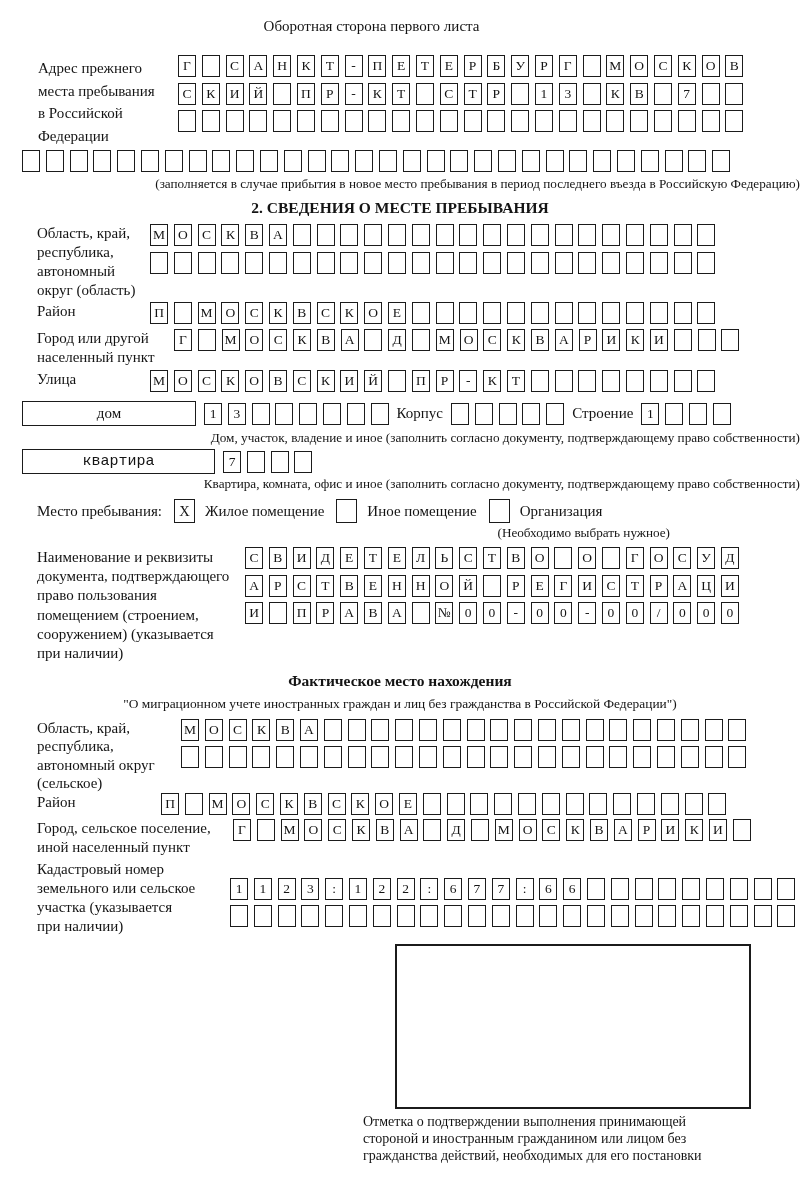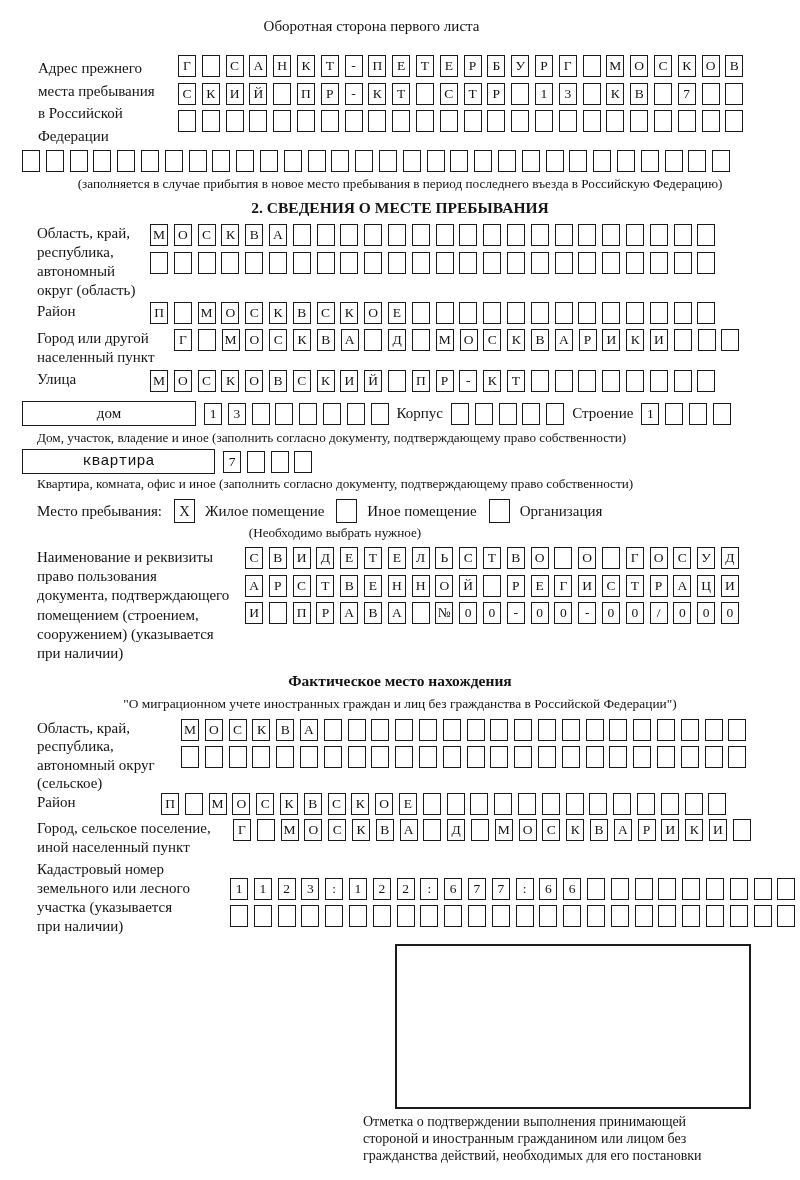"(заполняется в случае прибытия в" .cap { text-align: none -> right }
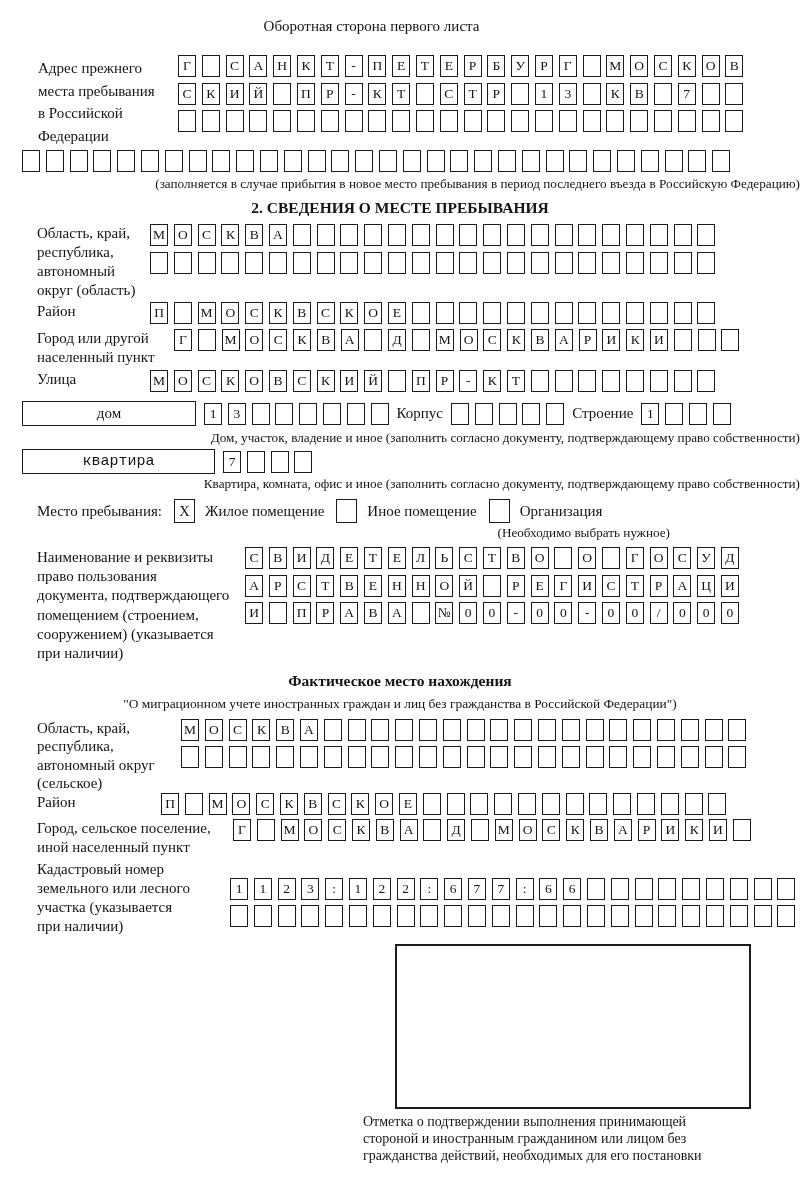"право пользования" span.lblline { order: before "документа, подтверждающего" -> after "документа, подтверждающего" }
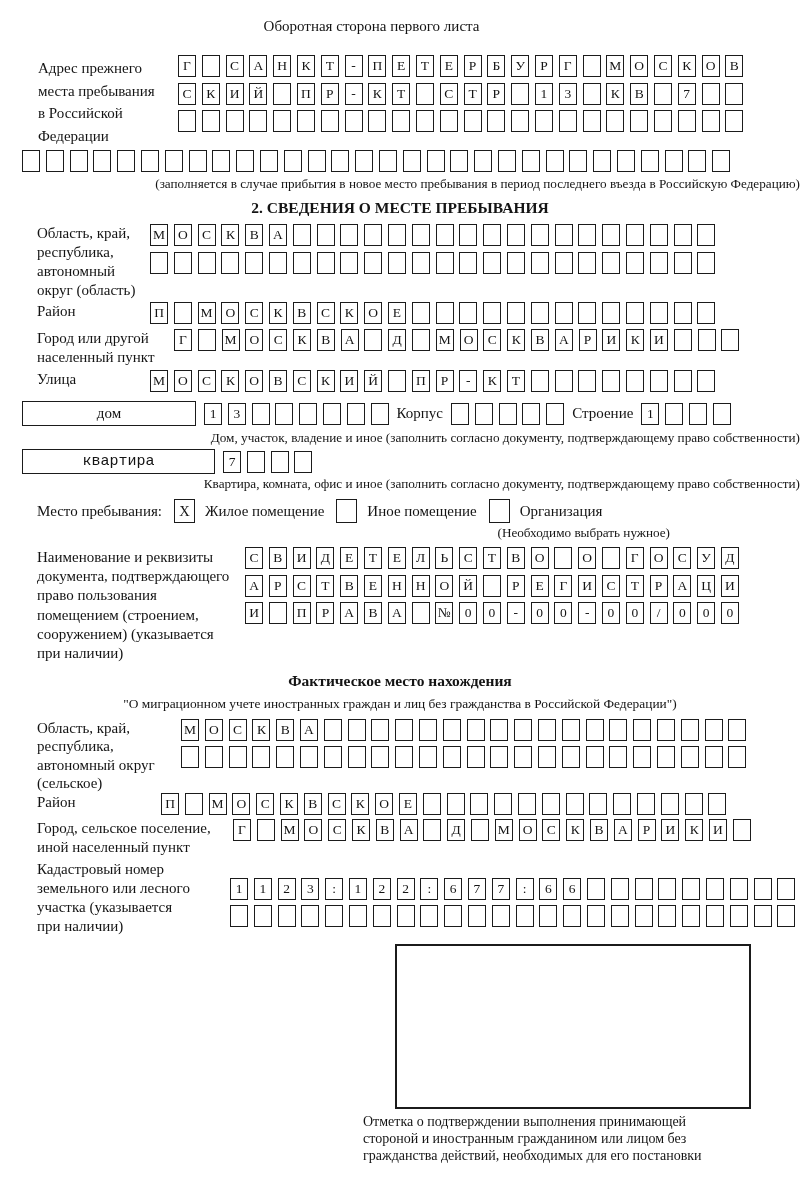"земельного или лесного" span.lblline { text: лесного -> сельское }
*****
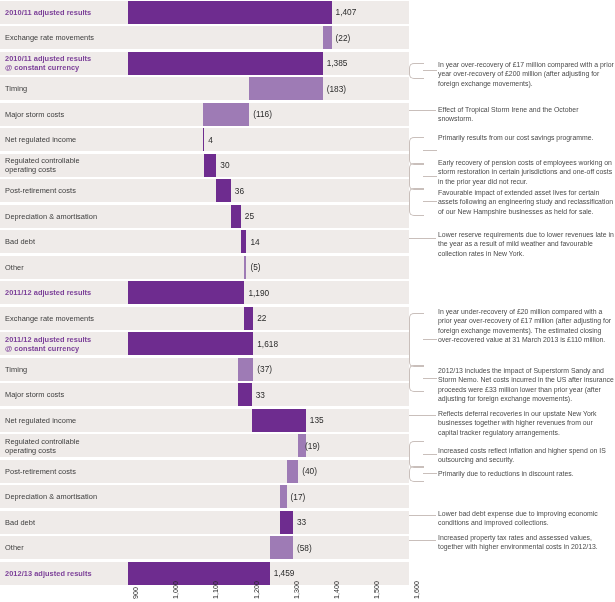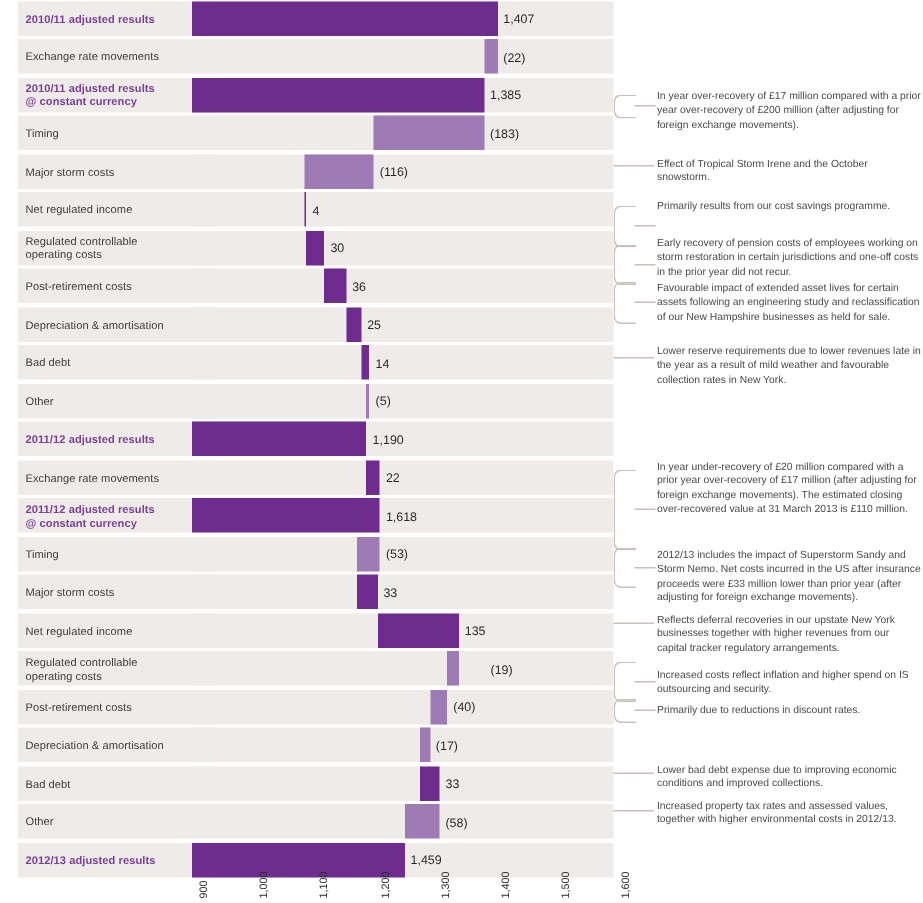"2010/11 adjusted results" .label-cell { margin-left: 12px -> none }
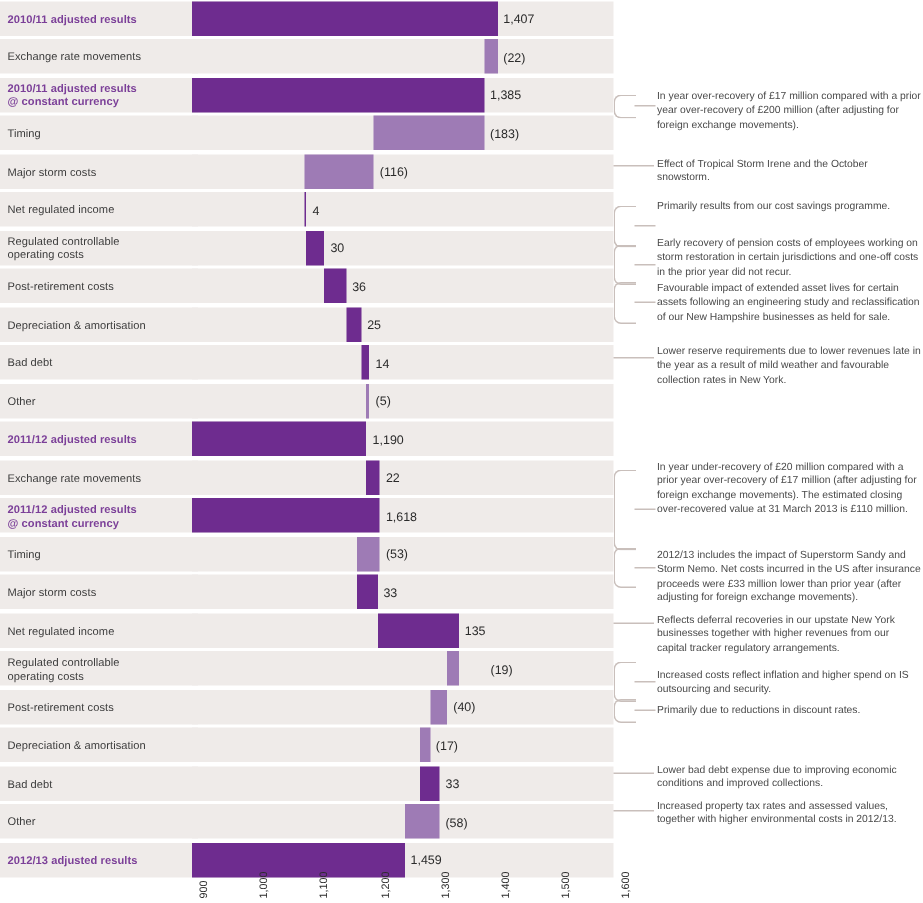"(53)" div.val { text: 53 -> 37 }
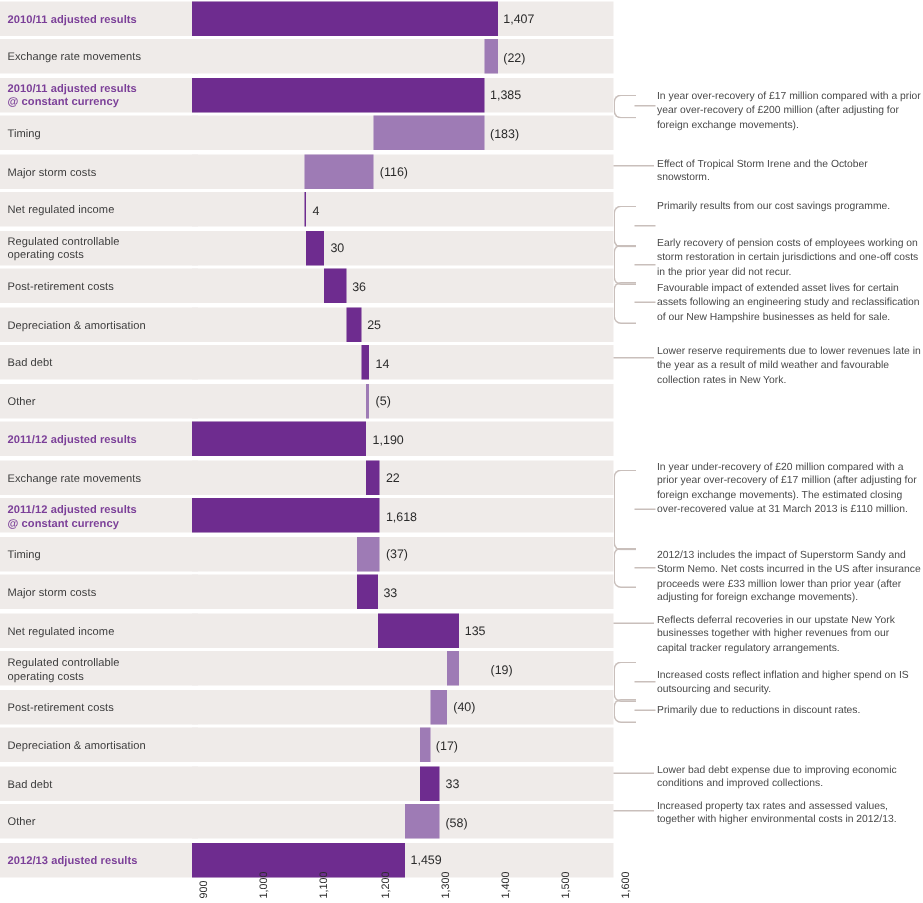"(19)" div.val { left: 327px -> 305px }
*****
Would you set down only the lines above from the line with "в случае прибытия" to the line with "text: лесного ->", both included, exactly as they stand and without the pictures?

"(заполняется в случае прибытия в" .cap { text-align: none -> right }
"право пользования" span.lblline { order: before "документа, подтверждающего" -> after "документа, подтверждающего" }
"земельного или лесного" span.lblline { text: лесного -> сельское }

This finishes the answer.